Кто-то наверняка выжил. — Он очень надеялся, что так оно и есть. — Готов спорить, мистер Помрой и Клайти Поттс организуют команды спасателей, раздают чай…
Но сквозь дым, пар, завесу из пепла он никого, никого, никого не мог разглядеть, хотя и не отрывал бинокль от глаз, пытаясь уловить хоть какое-нибудь движение. Видны были лишь почерневшие от копоти стойки, на выжженной земле валялись вырванные с корнем ведущие колеса, горели озерца горючего, а разорванные гусеницы напоминали кожу, сброшенную гигантскими змеями.

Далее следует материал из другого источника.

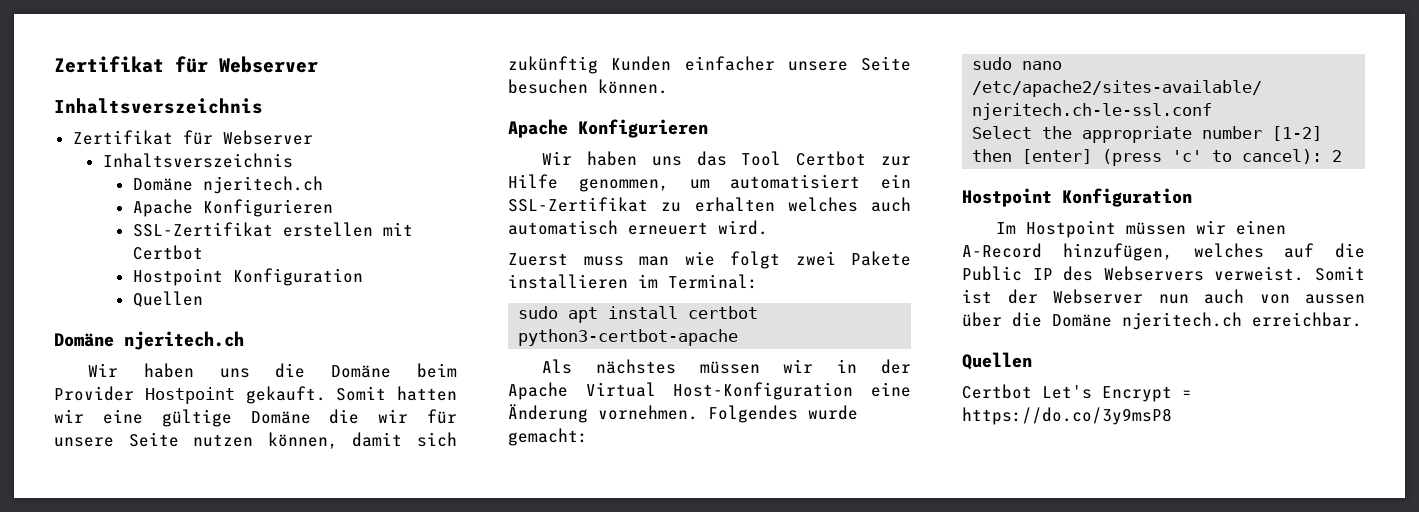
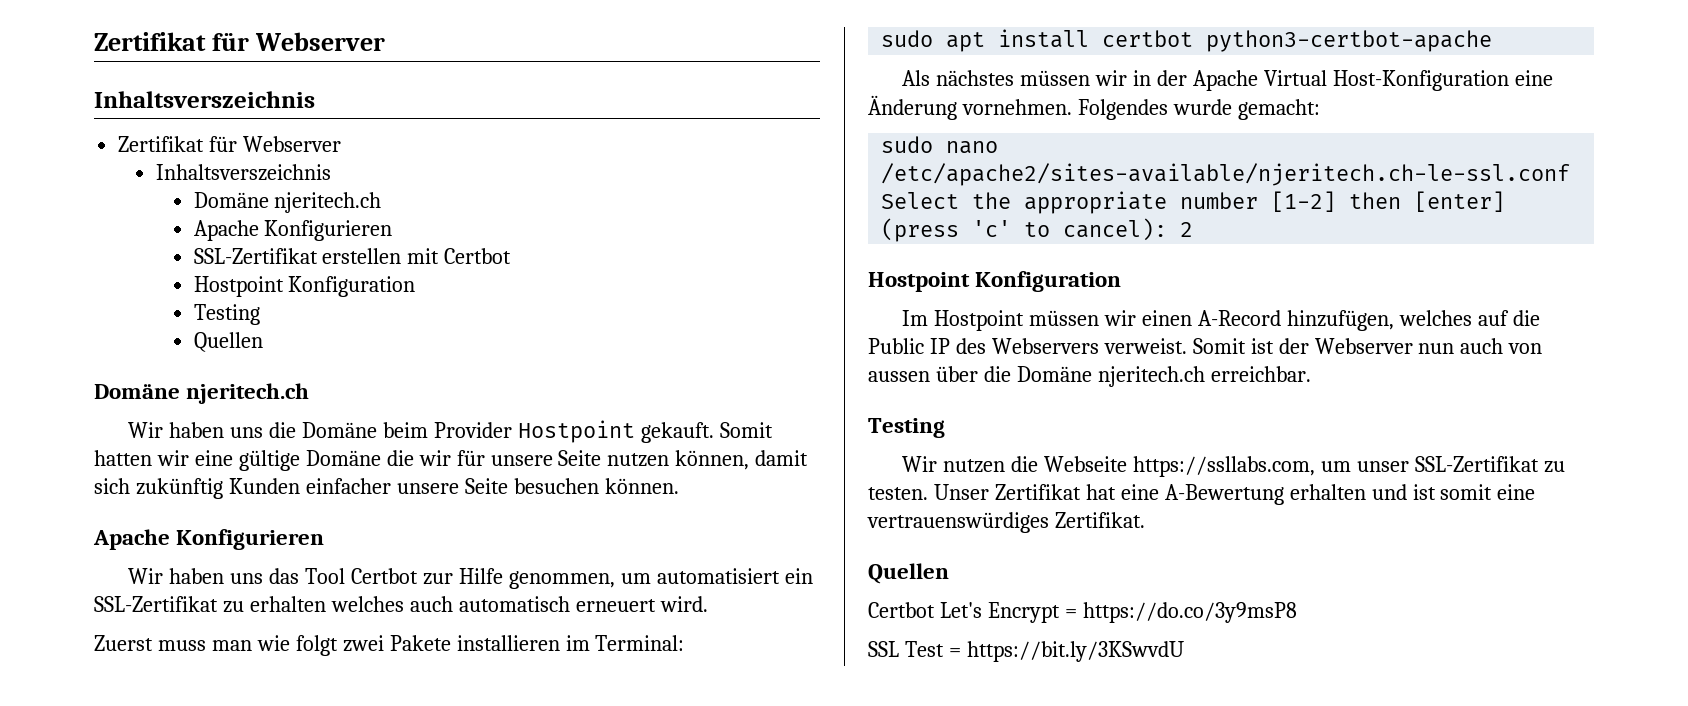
(363, 277) none -> [193,304,260,325] // Testing
(1362, 319) none -> [868,418,945,438] [902,456,1565,477] [868,484,1536,505] [867,512,1145,533] // Testing // Wir nutzen die Webseite https://ssllabs.com, um unser SSL-Zertifikat zu testen. Unser Zertifikat hat eine A-Bewertung erhalten und ist somit eine vertrauenswürdiges Zertifikat.
(1172, 416) none -> [868,641,1184,662] // SSL Test = https://bit.ly/3KSwvdU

— Том! — Эстер подергала рычаги управления: рулевые тяги, как ни странно, работали. И «Дженни Ганивер» реагировала на ее манипуляции, поворачиваясь под ветром. — Том, мы можем добраться до Батманкх-Гомпы. Нас встретят с распростертыми объятиями. Там наверняка считают тебя героем.

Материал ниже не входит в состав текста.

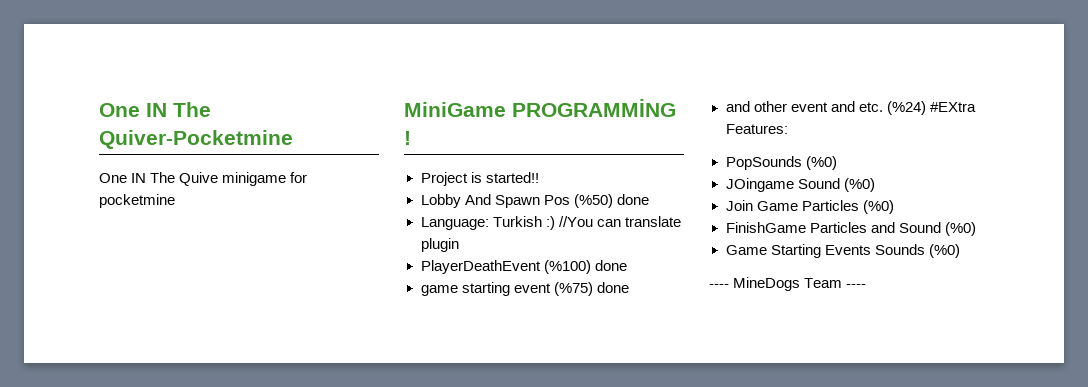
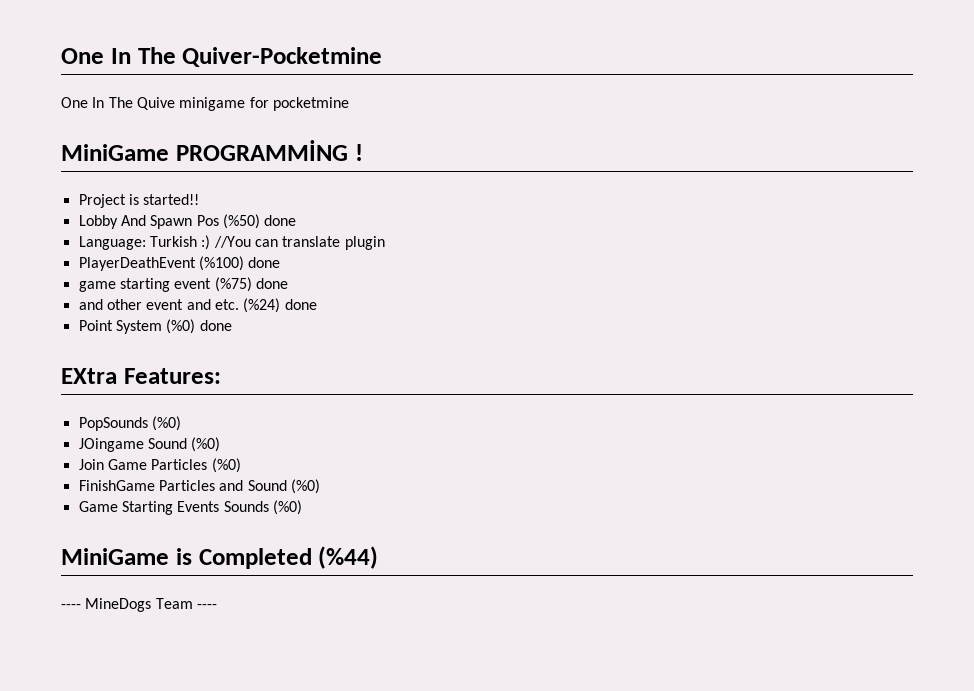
[99,103,167,117] One IN -> [61,48,131,64] One In
[131,173,147,183] IN -> [92,97,105,108] In
[929,102,976,112] #EXtra -> [284,299,317,310] [78,319,232,334] [61,368,117,384] done // Point System (%0) done // EXtra
(960, 251) none -> [61,546,379,569] // MiniGame is Completed (%44)

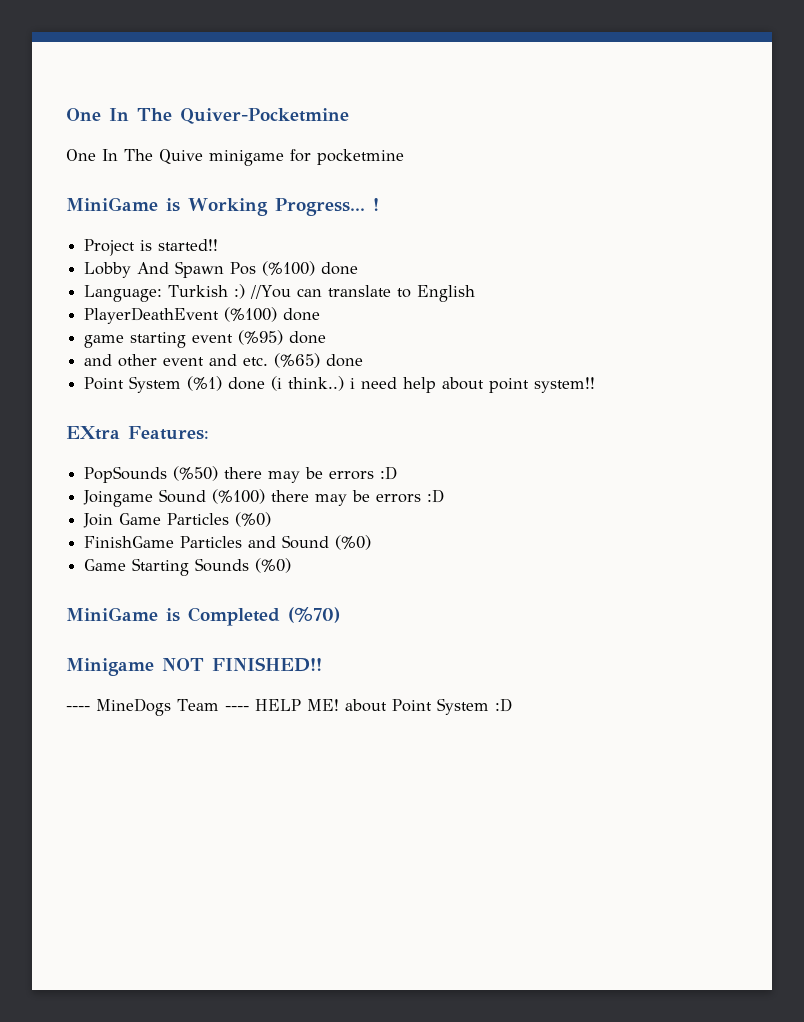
[175,140,348,161] PROGRAMMİNG -> [166,198,365,216] is Working Progress...
[222,214,260,229] (%50) -> [262,261,316,276] (%100)
[344,236,385,250] plugin -> [397,285,476,302] to English
[214,277,252,292] (%75) -> [238,330,284,345] (%95)
[243,298,281,313] (%24) -> [274,353,321,368] (%65)
[166,319,232,334] [61,368,221,384] [78,416,181,431] [78,437,221,452] (%0) done // EXtra Features: // PopSounds (%0) // JOingame Sound (%0) -> [187,376,596,393] [66,426,209,440] [84,466,398,483] [83,489,445,507] (%1) done (i think..) i need help about point system!! // EXtra Features: // PopSounds (%50) there may be errors :D // Joingame Sound (%100) there may be errors :D
[177,501,220,512] Events -> (190, 567) none
[318,546,379,569] (%44) -> [288,607,340,623] [66,657,322,676] (%70) // Minigame NOT FINISHED!!
(217, 606) none -> [254,698,512,715] HELP ME! about Point System :D

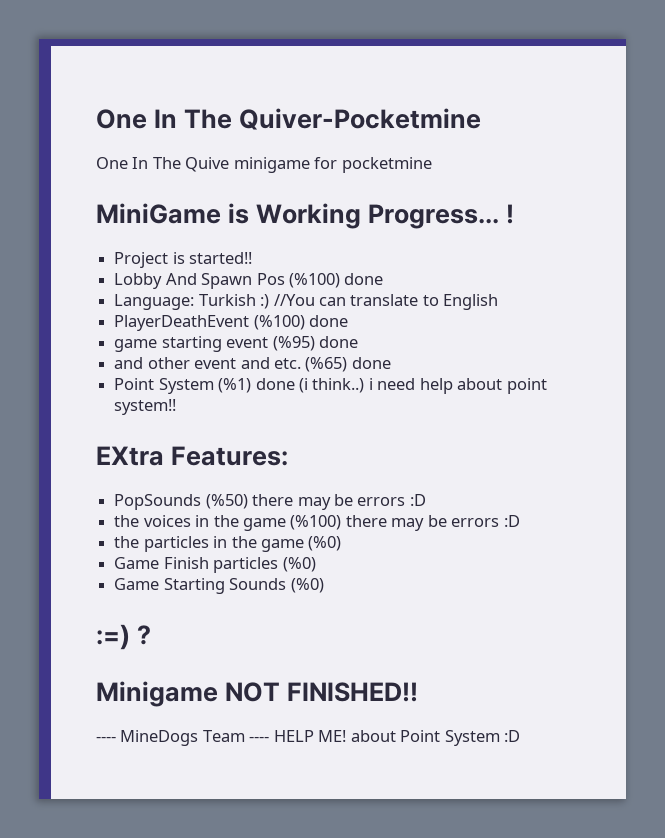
[83,489,207,507] Joingame Sound -> [114,515,286,531] the voices in the game
[83,512,272,528] [84,535,330,549] Join Game Particles (%0) // FinishGame Particles and Sound -> [114,536,342,552] [114,557,279,573] the particles in the game (%0) // Game Finish particles
[66,607,340,626] MiniGame is Completed (%70) -> [96,624,152,650] :=) ?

Но Том покачал головой. Перед его мысленным взором «Лифт на 13-й этаж» пикировал на Верхнюю палубу, и Пьюси и Генч, раззявив черные рты, безмолвно кричали, объятые огнем. Он не знал, кто он, но уж точно не считал себя героем.
— Хорошо. — Эстер все поняла без слов. Она по себе знала: требуется время, чтобы затянулись душевные раны. И дала себе слово не торопить его. — Давай полетим на Черный остров. В караван-сарае починим «Дженни Ганивер». А потом птичьими дорогами отправимся в далекие края. Побываем на Ста Островах, в Таннхаузерских горах, в Южной Ледяной пустоши. Мне все равно, куда мы полетим. Лишь бы ты был со мной.
Она присела рядом с ним, положила руки к нему на колени, голову — на руки, и Том почувствовал, что улыбается, несмотря ни на что, улыбается в ответ на ее перекошенную улыбку.
— Ты — не герой, я — не красавица, — она встретилась с ним взглядом, — и с этим ничего не поделаешь. Но мы живы, мы вместе, и все у нас будет хорошо.